Re: [PATCH v2 02/23] bpf: initial support for attaching struct ops to cgroups
From: Song Liu
Date: Thu Oct 30 2025 - 13:56:58 EST
On Thu, Oct 30, 2025 at 9:14 AM Tejun Heo <tj@xxxxxxxxxx> wrote:
>
> Hello,
>
> On Wed, Oct 29, 2025 at 09:32:44PM -0700, Song Liu wrote:
> > If the use case is to attach a single struct_ops to a single cgroup, the author
> > of that BPF program can always ignore the memcg parameter and use
> > global variables, etc. We waste a register in BPF ISA to save the pointer to
> > memcg, but JiT may recover that in native instructions.
> >
> > OTOH, starting without a memcg parameter, it will be impossible to allow
> > attaching the same struct_ops to different cgroups. I still think it is a valid
> > use case that the sysadmin loads a set of OOM handlers for users in the
> > containers to choose from is a valid use case.
>
> I find something like that being implemented through struct_ops attaching
> rather unlikely. Wouldn't it look more like the following?
>
> - Attach a handler at the parent level which implements different policies.
>
> - Child cgroups pick the desired policy using e.g. cgroup xattrs and when
> OOM event happens, the OOM handler attached at the parent implements the
> requested policy.
OK, using xattrs is another way to achieve this.

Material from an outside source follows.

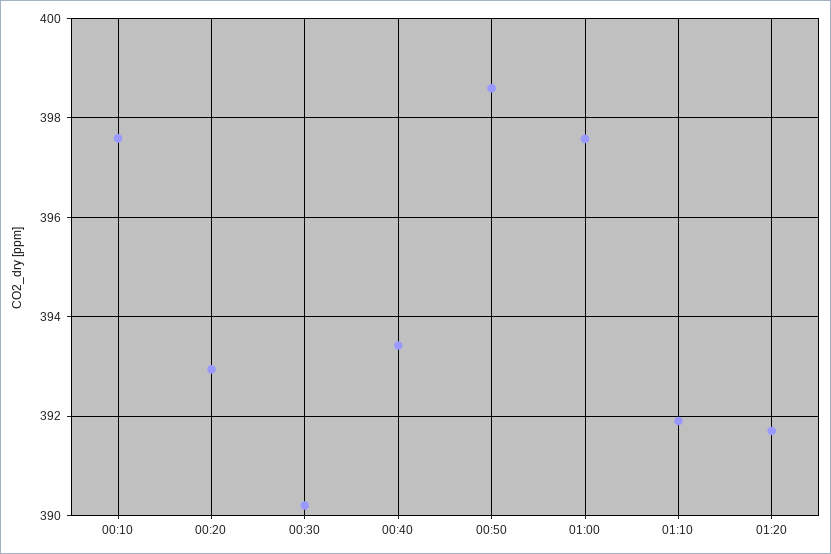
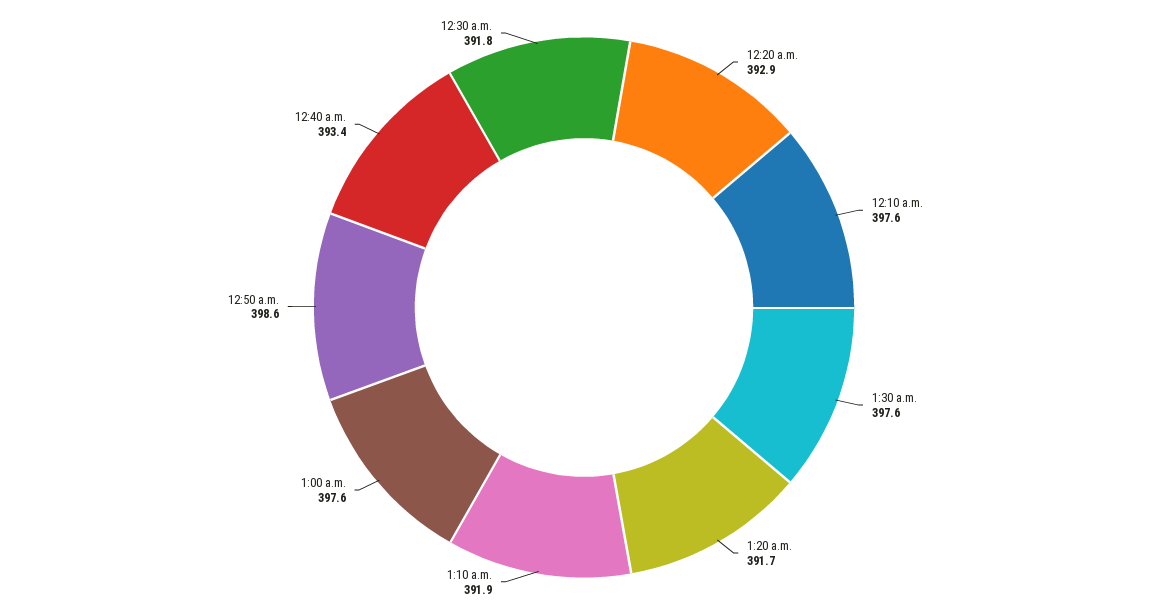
00:30: 390.2 -> 391.8
1:30 a.m.: none -> 397.6

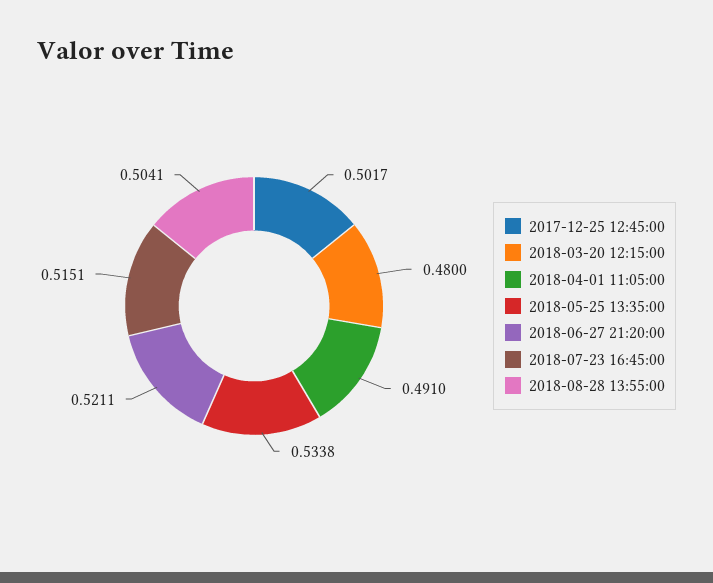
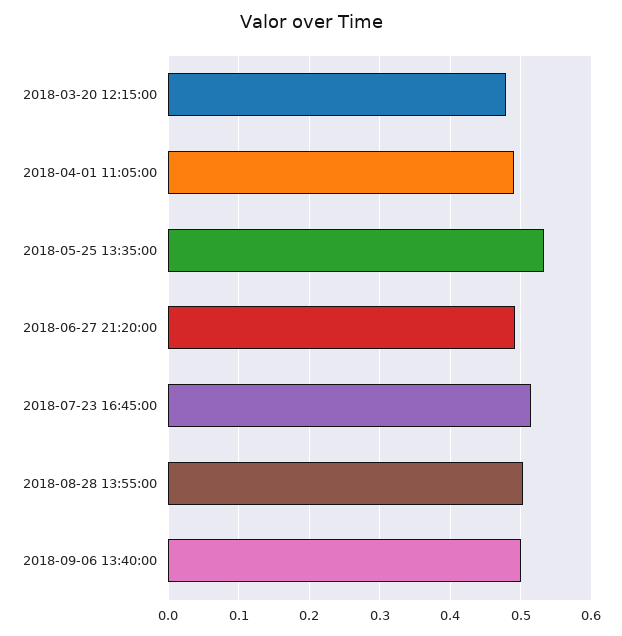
2017-12-25 12:45:00: 0.5017 -> none
2018-06-27 21:20:00: 0.5211 -> 0.49
2018-09-06 13:40:00: none -> 0.5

> - If further customization is desired and supported, it's implemented
> through child loading its own OOM handler which operates under the
> parent's OOM handler.
>
> > Also, a per cgroup oom handler may need to access the memcg information
> > anyway. Without a dedicated memcg argument, the user need to fetch it
> > somewhere else.
>
> An OOM handler attached to a cgroup doesn't just need to handle OOM events
> in the cgroup itself. It's responsible for the whole sub-hierarchy. ie. It
> will need accessors to reach all those memcgs anyway.
>
> Another thing to consider is that the memcg for a given cgroup can change by
> the controller being enabled and disabled. There isn't the one permanent
> memcg that a given cgroup is associated with.
In the current version, bpf_oom_ops is attached to the memcg. As long as
we feed a pointer to memcg to all struct_ops functions, these functions
can be implemented in a stateless way. I think having the option to do
this stateless implementation will help us in the long term.
Thanks,
Song